Agenda Utama: Profil istri Wiranto, Rugaiya Usman

Profil Istri Wiranto, Rugaiya Usman

Keluarga Wiranto, mantan jenderal TNI, sedang berduka cita setelah kepergian sang istri, Hj. Rugaiya Usman, yang meninggal di Bandung, Jawa Barat, pada hari Minggu (16/11) pukul 15.55 WIB. Kabar duka tersebut diumumkan secara langsung oleh suaminya, Jenderal (Purn) Wiranto, dalam pernyataan yang menyentuh.

“Innalillahi wa inna ilaihi raaji’un. Telah berpulang ke rahmatullah dengan tenang, istri/ibu/oma tercinta kami, Hj. Rugaiya Usman Wiranto binti Mustafa Usman,” ucap Wiranto.

Rugaiya Usman sebelumnya menjalani perawatan intensif di RSPAD Gatot Soebroto, Jakarta Pusat, selama beberapa waktu, namun kondisi kesehatannya tidak membaik hingga akhirnya mengakhiri perjalanan hidupnya. Sebagai bagian dari keluarga, ia dikenal memiliki kepribadian yang luar biasa serta selalu mendukung langkah suaminya dalam berbagai bidang.

Kisah Cinta yang Berlangsung Selama Setengah Abad

Pertemuan awal antara Rugaiya dan Wiranto terjadi saat mereka masih duduk di kelas satu SMA. Rugaiya aktif dalam berbagai kegiatan sekolah, termasuk membaca puisi dan mengikuti ajang pemilihan ratu sekolah. Pada satu kesempatan, Wiranto hadir menggantikan temannya untuk menghadiri acara tersebut, dan dari momen itu, hubungan mereka mulai berkembang. Mereka akhirnya memutuskan untuk menikah pada 22 Februari 1975.

Keduanya memiliki tiga anak: Maya Wiranto, Amalia Wiranto, dan Zainal Nur Rizki. Dalam kehidupan sehari-hari, ia akrab dipanggil dengan nama Uga Wiranto.

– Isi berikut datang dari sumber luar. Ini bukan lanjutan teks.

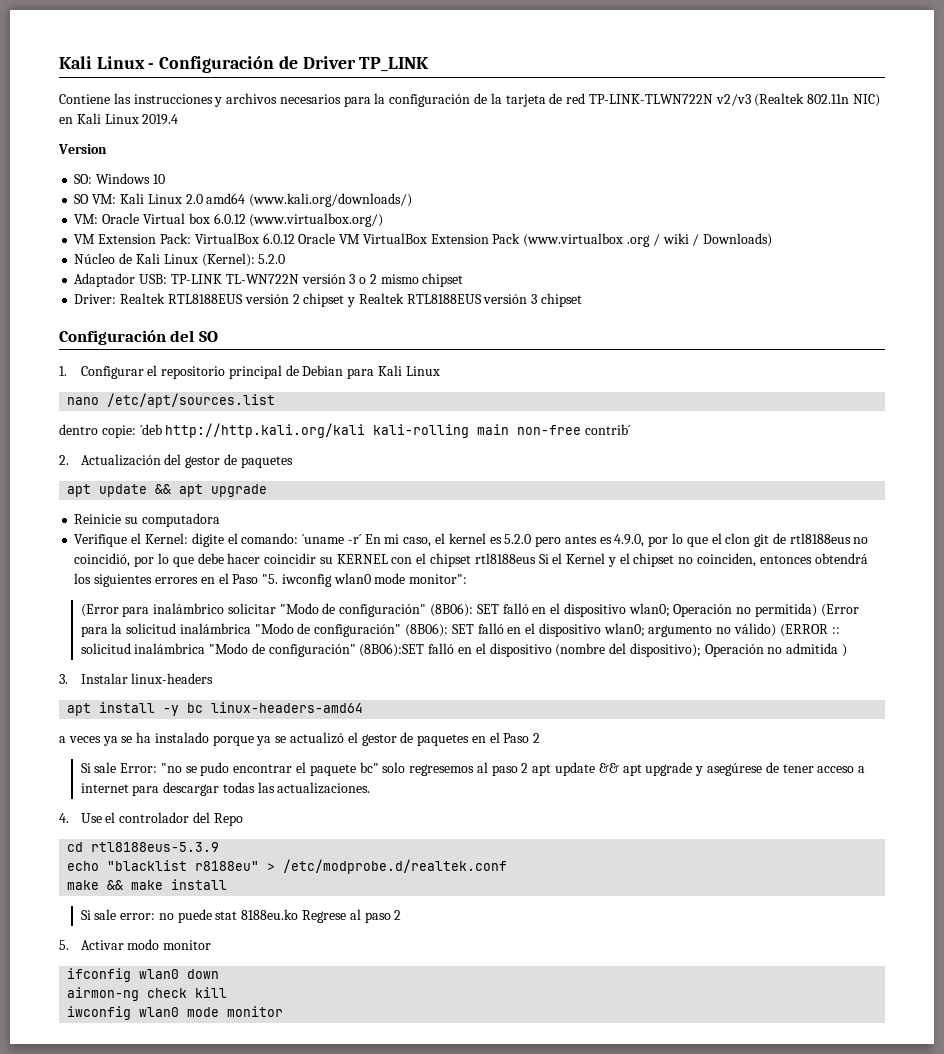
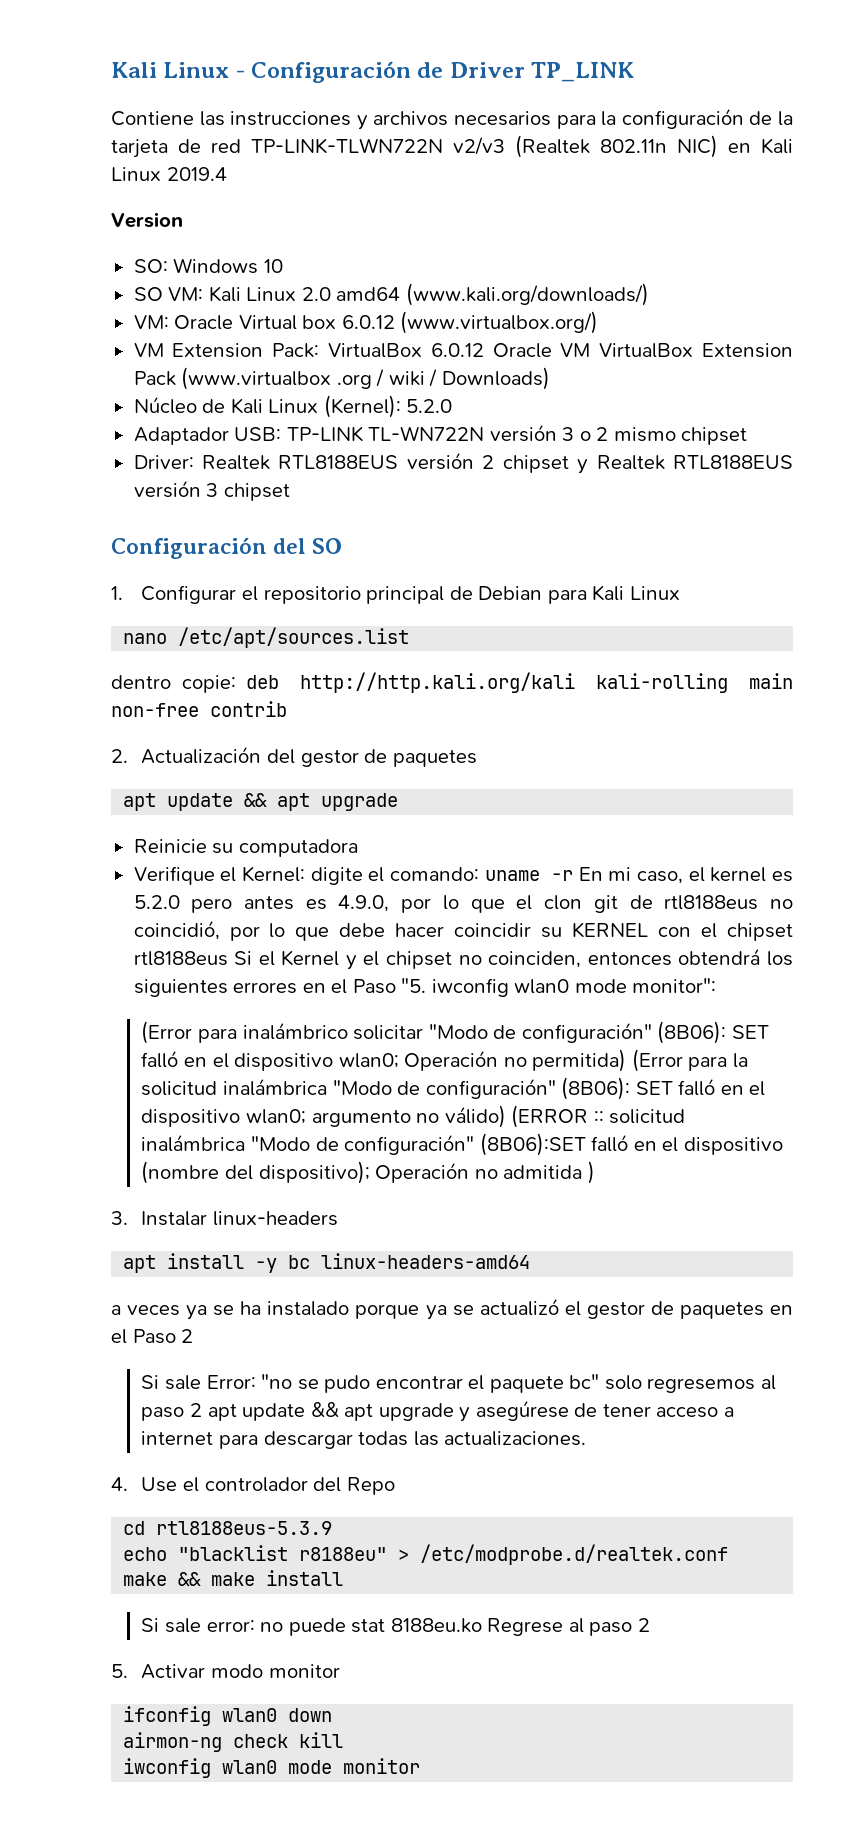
[139,424,162,435] ´deb -> [246,675,280,689] deb
[585,424,632,435] contrib´ -> [210,701,287,717] contrib
[302,534,362,544] ´uname -r´ -> [484,870,573,881] uname -r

Selama puluhan tahun perkawinan, Rugaiya selalu menjadi pendamping yang kuat, membantu menjaga keharmonisan rumah tangga meski suaminya aktif dalam karier militer dan amanah politik.

Prinsip Saling Menjaga dan Melengkapi

Dalam hidupnya, Rugaiya dikenal sebagai sosok yang sabar dan tegar. Karakter ini membuatnya menjadi panutan bagi banyak orang, terutama dalam perannya sebagai ibu rumah tangga dan pasangan suami. Ia tidak hanya mendampingi Wiranto dalam berbagai tugas, tetapi juga menjadi penopang utama yang mengokohkan langkahnya.

Keluarga semakin berharap kondisi Rugaiya membaik setelah beberapa bulan di RSPAD, namun usaha penyembuhan tidak berhasil. Jenazahnya disemayamkan di kawasan Bambu Apus, Jakarta Timur, sebelum dimakamkan pada Senin (17/11) pagi di Astana Wukir Sirna Raga, Delingan, Karanganyar, Jawa Tengah.

Wiranto mengenang momen terakhir mereka dengan perasaan sedih, menyatakan bahwa baru kemarin mereka merayakan ulang tahun pernikahan emas. Namun, kehendak ilahi tidak bisa ditolak, dan Allah menghendaki pergiannya. Kepergian Rugaiya meninggalkan kenangan manis yang tak terlupakan bagi keluarga dan orang-orang terdekat.